É como se na verdade quiséssemos, ansiássemos até, por nos devorar em plena praça pública, num enorme e democrático bacanal. Mas as convenções sociais, educação e preconceitos aprendidos refreiam esses impulsos e nos conformamos em falar abertamente sobre o assunto e, às vezes, sob pena de uma represália, praticá-lo.
Para nós mulheres a coisa ainda é bem complicada. Resumindo, diz a boa temperança - se for para rolar alguma coisa mais séria - nada de sexo. Seja difícil, diáfana, imprecisa quanto a essa questão.
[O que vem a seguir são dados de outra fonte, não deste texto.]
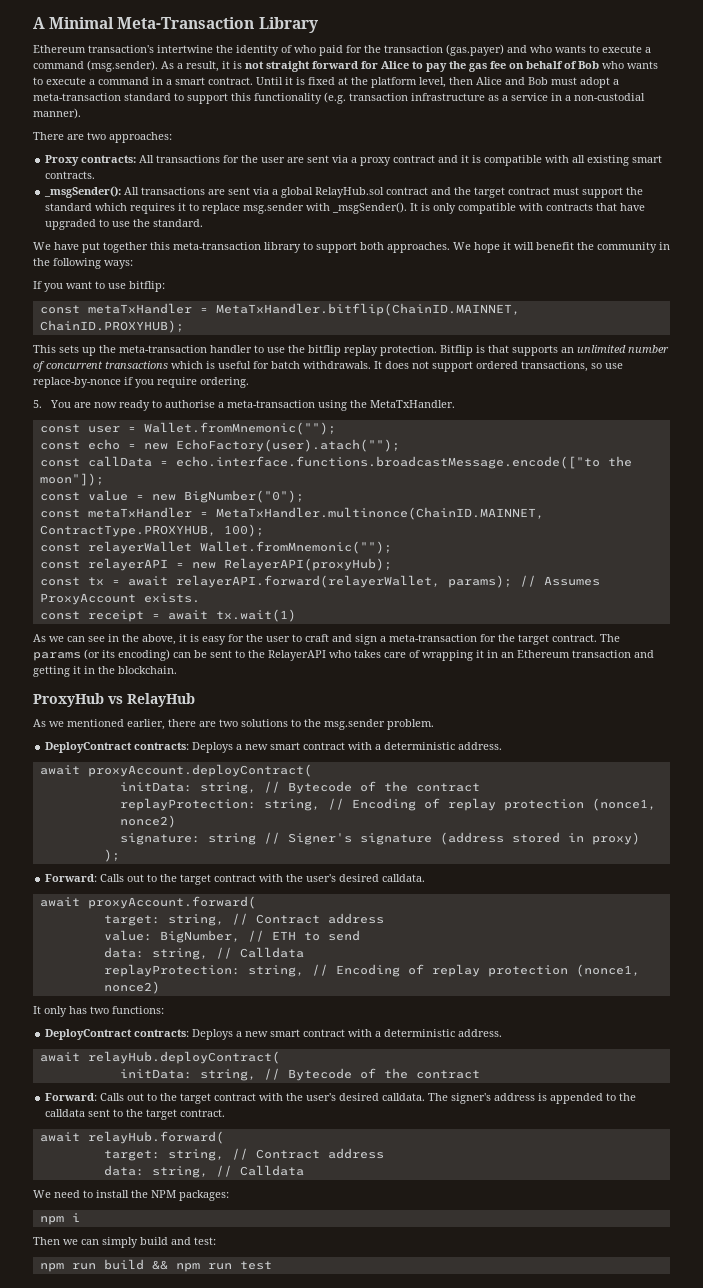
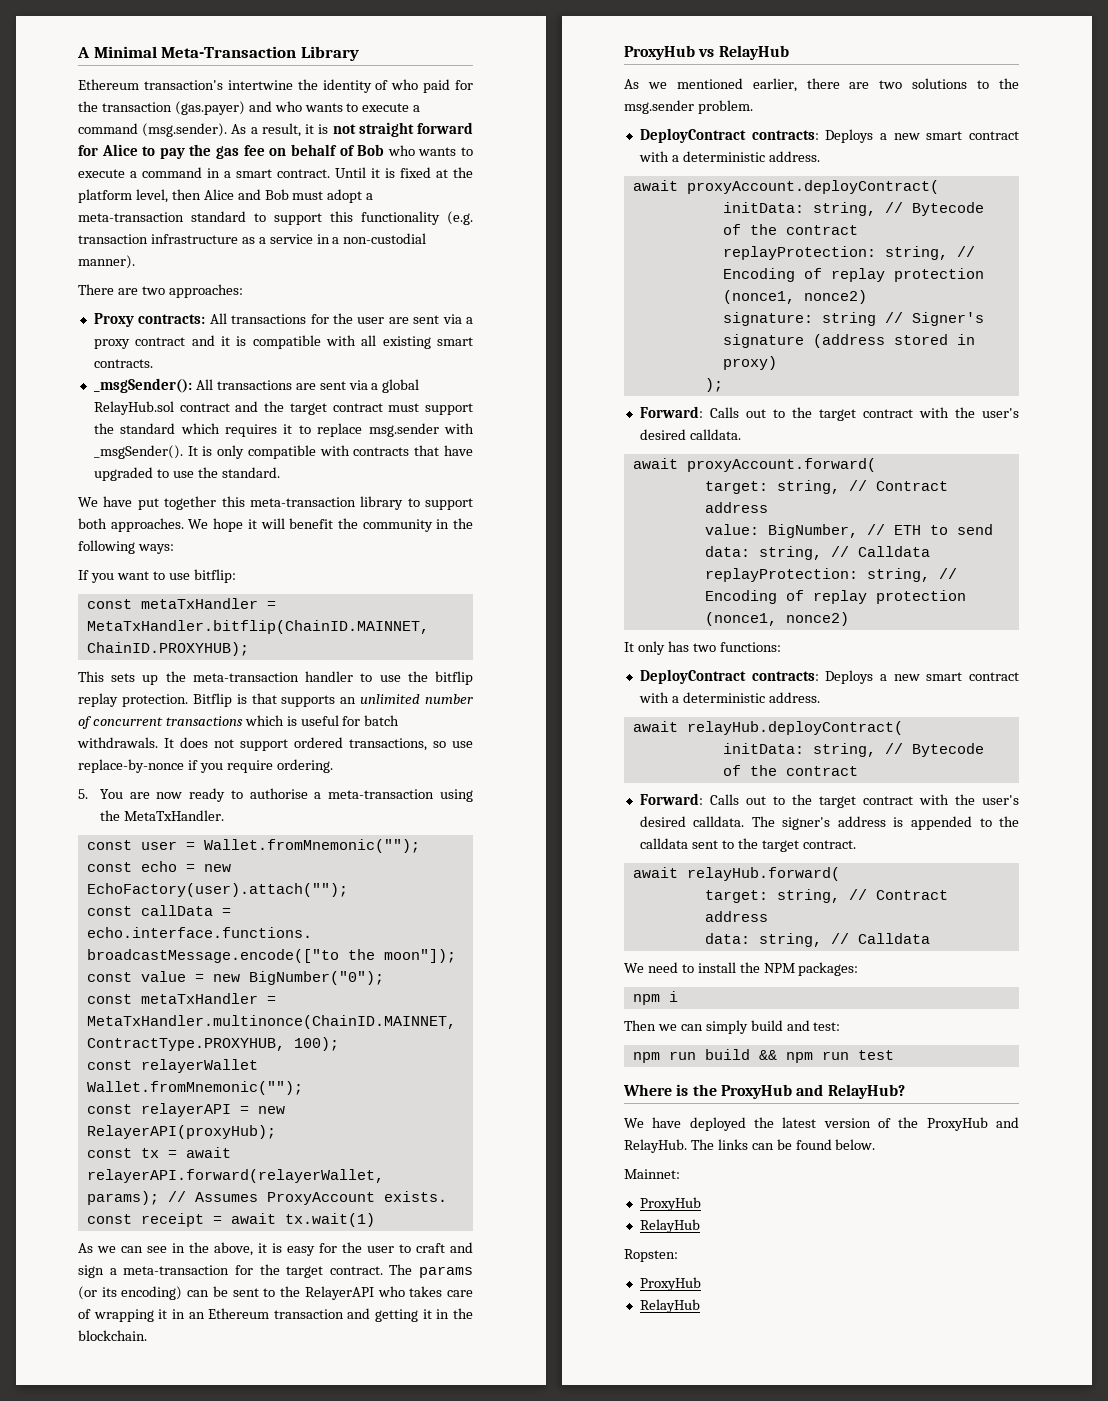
- const echo = new EchoFactory(user).atach("");
+ const echo = new EchoFactory(user).attach("");
+ Where is the ProxyHub and RelayHub?
+ We have deployed the latest version of the ProxyHub and RelayHub. The links can be found below.
+ Mainnet:
+ ProxyHub
+ RelayHub
+ Ropsten:
+ ProxyHub
+ RelayHub

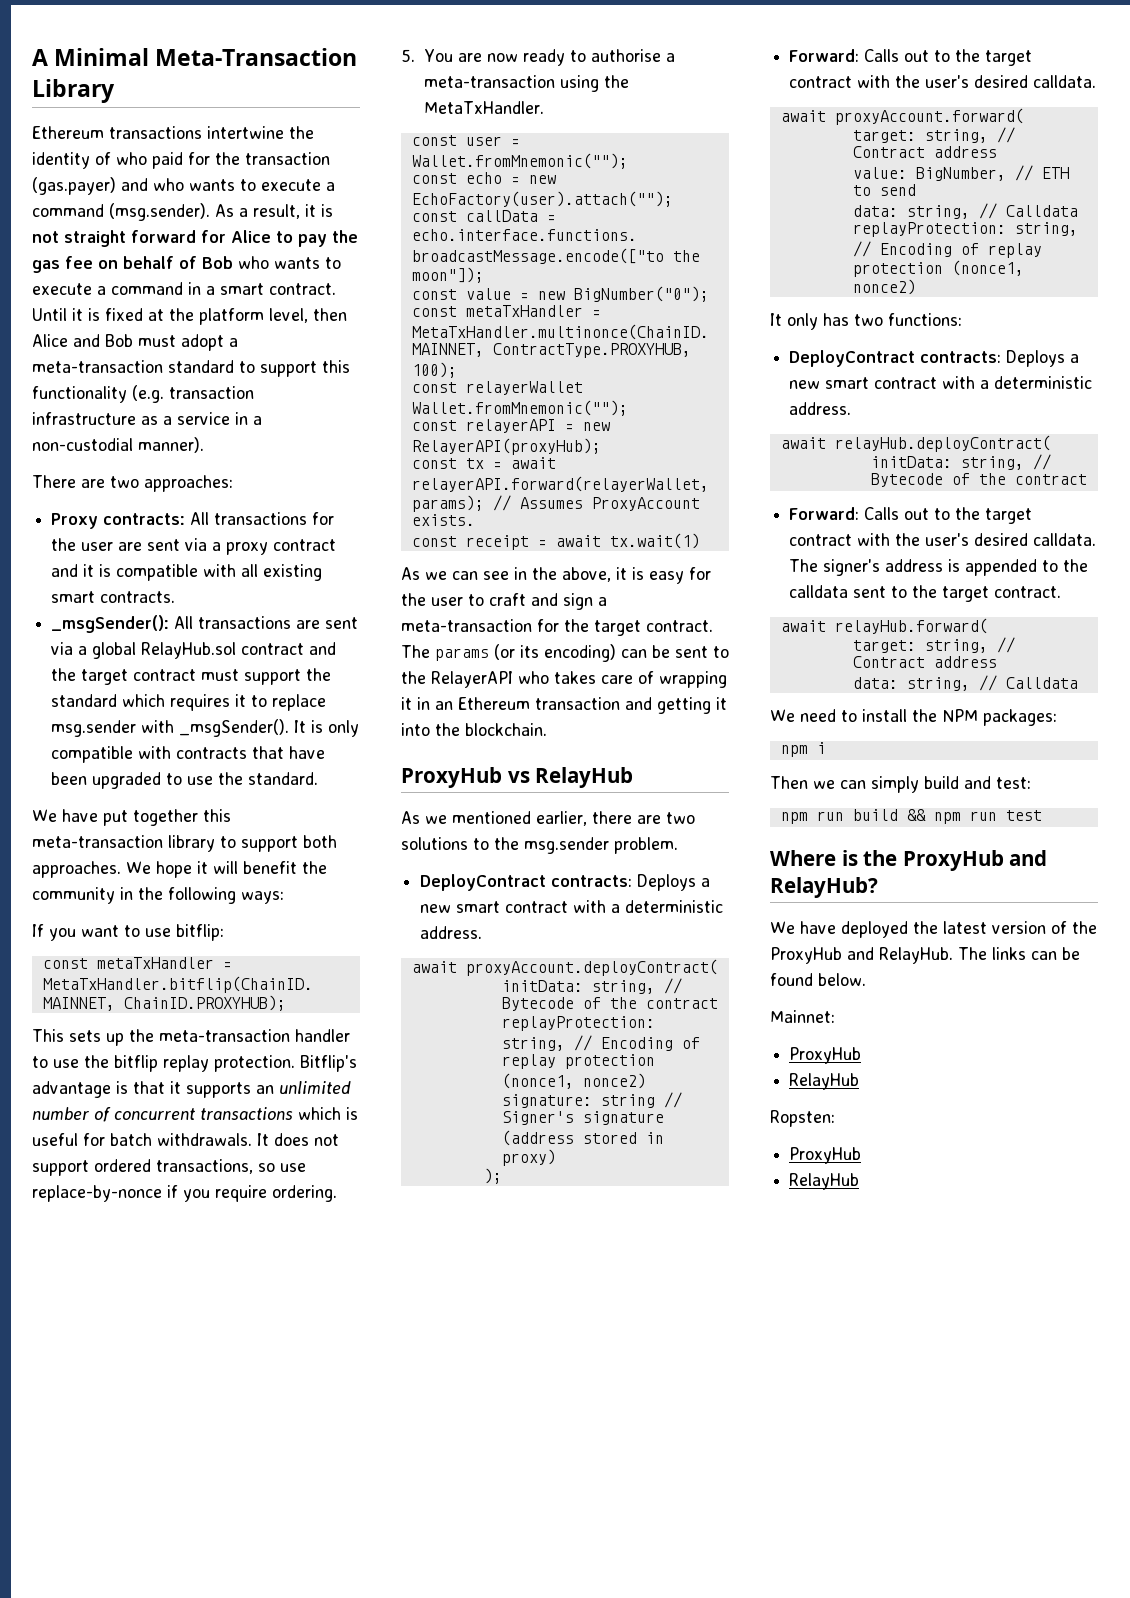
- Ethereum transaction's intertwine the identity of who paid for the transaction (gas.payer) and who wants to execute a command (msg.sender). As a result, it is not straight forward for Alice to pay the gas fee on behalf of Bob who wants to execute a command in a smart contract.
+ Ethereum transactions intertwine the identity of who paid for the transaction (gas.payer) and who wants to execute a command (msg.sender). As a result, it is not straight forward for Alice to pay the gas fee on behalf of Bob who wants to execute a command in a smart contract.
- It is only compatible with contracts that have upgraded to use the standard.
+ It is only compatible with contracts that have been upgraded to use the standard.
- Bitflip is that supports an unlimited number of concurrent transactions which is useful for batch withdrawals.
+ Bitflip's advantage is that it supports an unlimited number of concurrent transactions which is useful for batch withdrawals.
- The params (or its encoding) can be sent to the RelayerAPI who takes care of wrapping it in an Ethereum transaction and getting it in the blockchain.
+ The params (or its encoding) can be sent to the RelayerAPI who takes care of wrapping it in an Ethereum transaction and getting it into the blockchain.

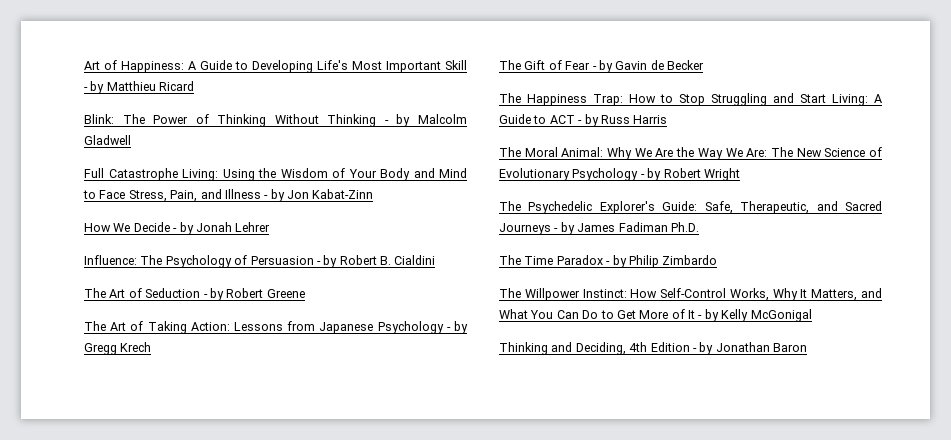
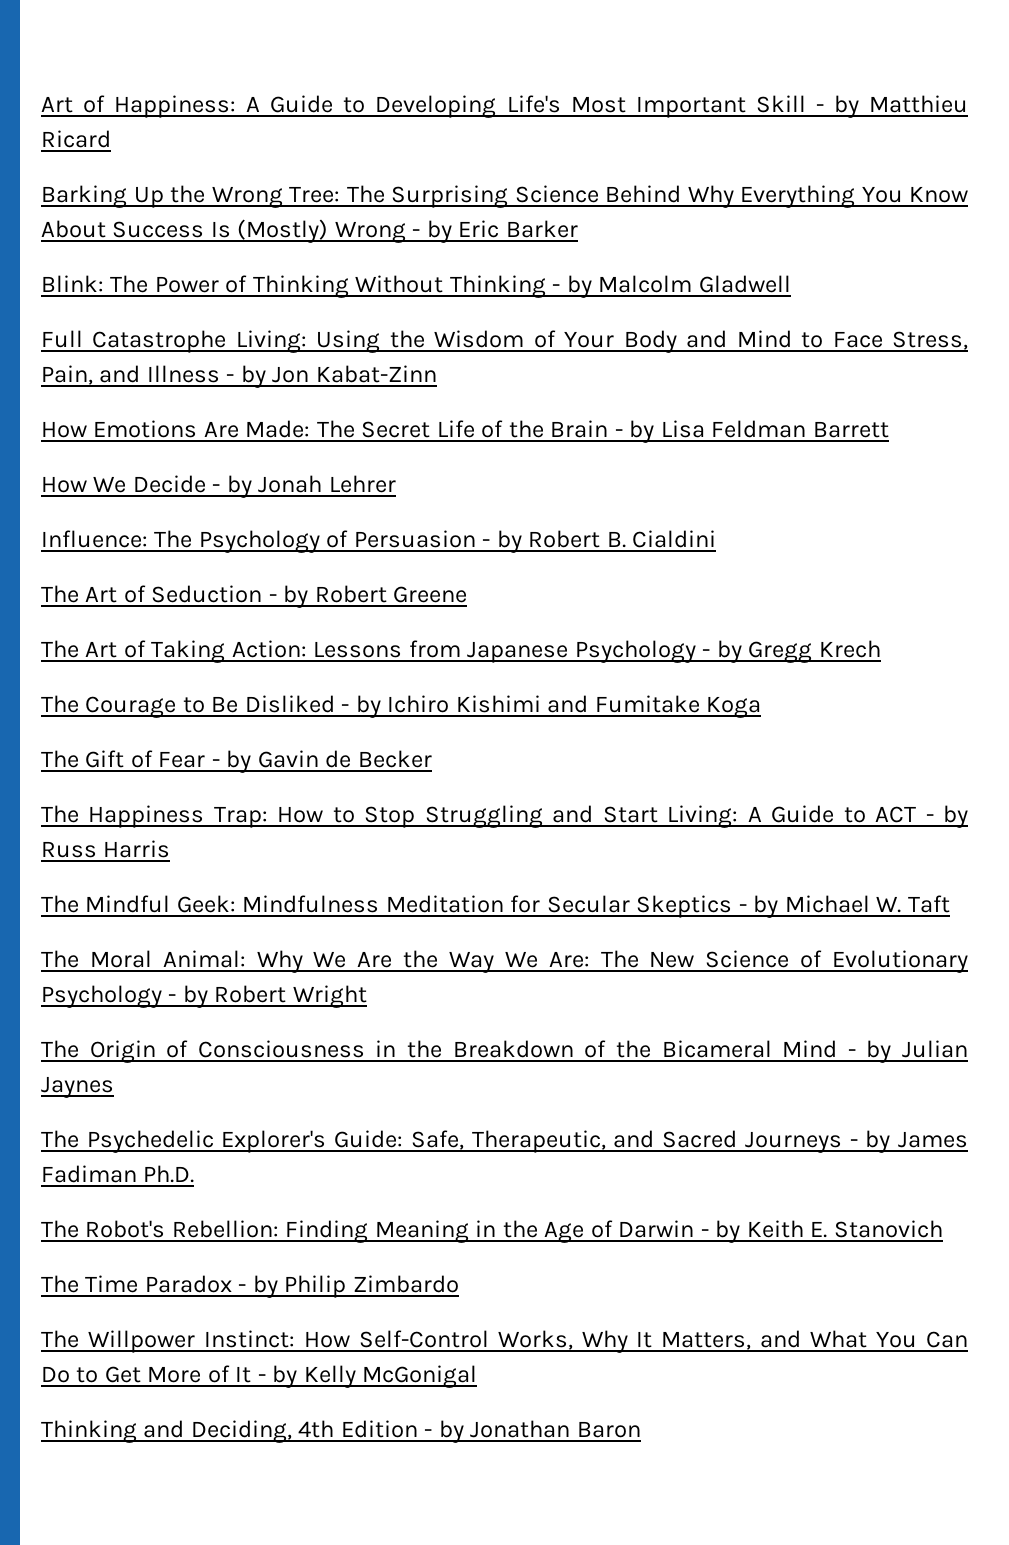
+ Barking Up the Wrong Tree: The Surprising Science Behind Why Everything You Know About Success Is (Mostly) Wrong - by Eric Barker
+ How Emotions Are Made: The Secret Life of the Brain - by Lisa Feldman Barrett
+ The Courage to Be Disliked - by Ichiro Kishimi and Fumitake Koga
+ The Mindful Geek: Mindfulness Meditation for Secular Skeptics - by Michael W. Taft
+ The Origin of Consciousness in the Breakdown of the Bicameral Mind - by Julian Jaynes
+ The Robot's Rebellion: Finding Meaning in the Age of Darwin - by Keith E. Stanovich

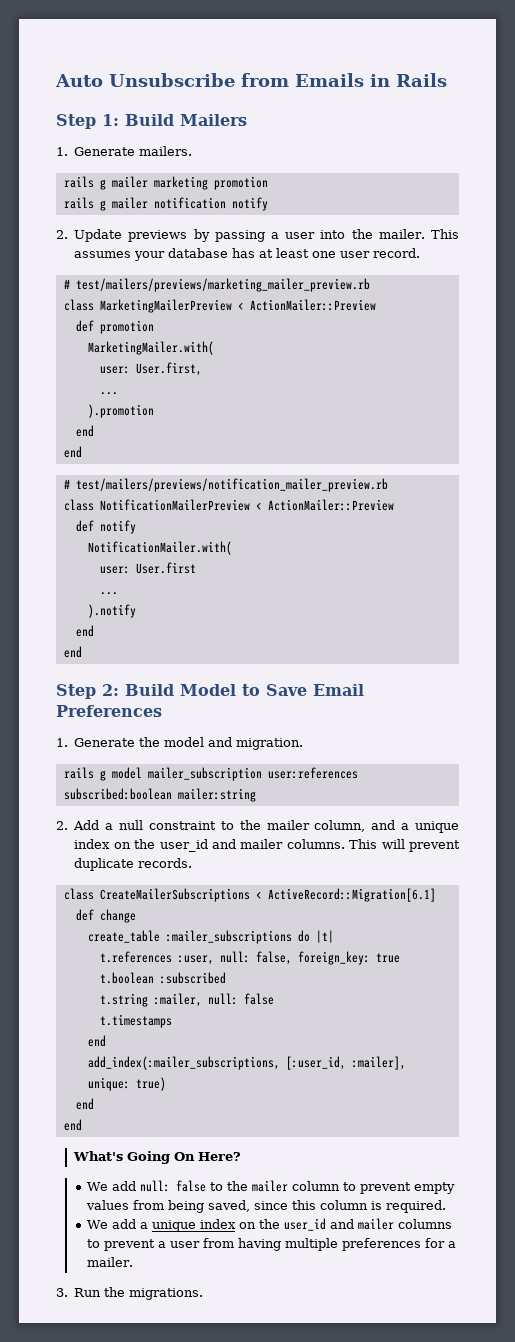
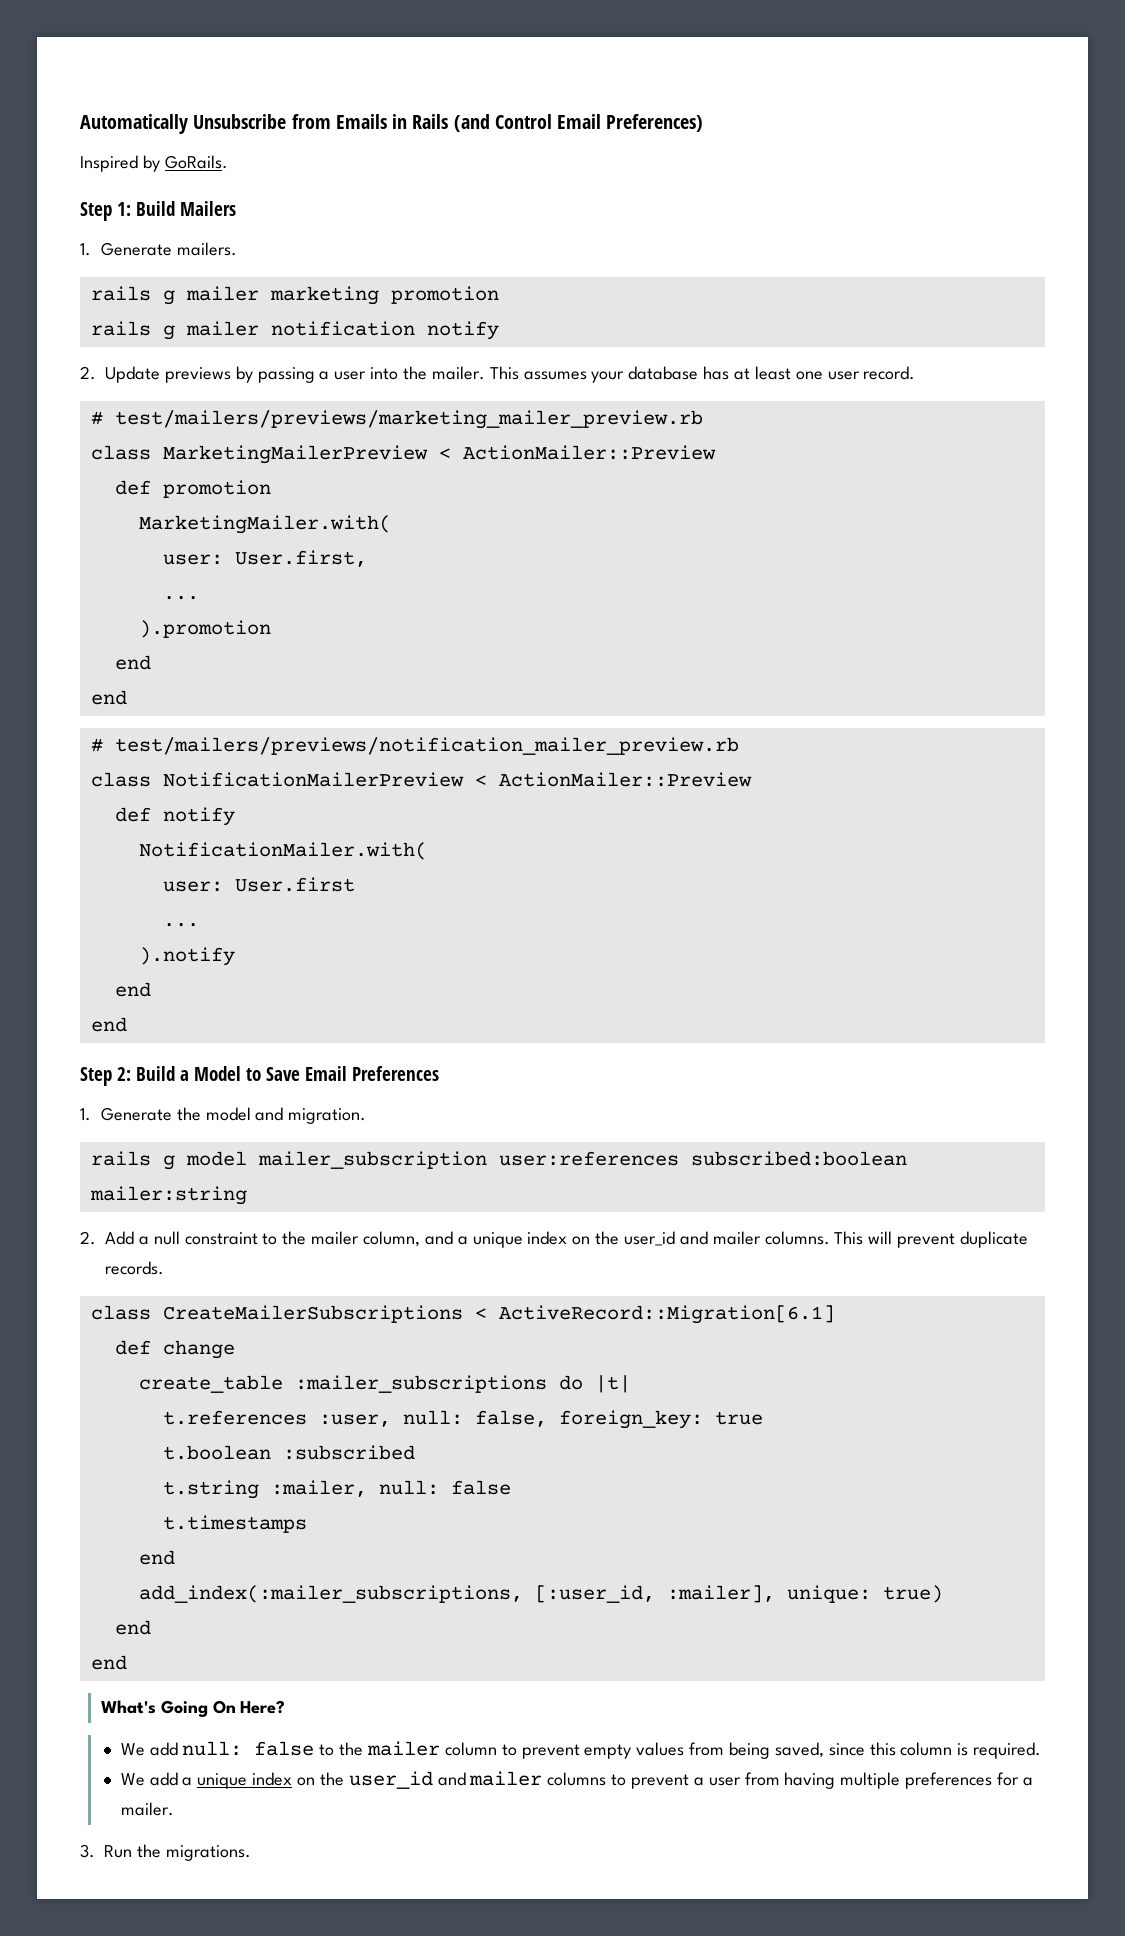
- Auto Unsubscribe from Emails in Rails
+ Automatically Unsubscribe from Emails in Rails (and Control Email Preferences)
+ Inspired by GoRails.
- Step 2: Build Model to Save Email Preferences
+ Step 2: Build a Model to Save Email Preferences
Dar ou não dar no primeiro encontro, eis a questão; de tão difícil resolução quanto a que enfrentou nosso confuso príncipe dinamarquês.
Sabemos que não é pra rolar nada. Mas o que fazer quando a vontade é maior que todos os bons conselhos? Para ser mais fatalista – e se eu morresse no dia seguinte? Porque devemos refrear nossa libido amplamente despertada em conversas informais e inocentes? Falar pode, fazer não.
Apesar de muitos alardearem que essas são questões já vencidas na sociedade moderna, sabemos que não. A mulher ainda é avaliada pelo seu comportamento sexual.
Para namorar, apresentar aos pais, casar. Os homens preferem aquelas que se dizem não dar muita importância ao sexo, que não deram no primeiro encontro e ficam “ruborizadas” ante a uma piada mais picante. Embora façam arruaça fora de casa, sem que eles saibam, é claro.
Como quebrar essas barreiras? Dando no primeiro encontro. Contando piadas picantes. Explorando e descobrindo seu próprio corpo. Aceitando sua sexualidade. Enfim sendo mulher.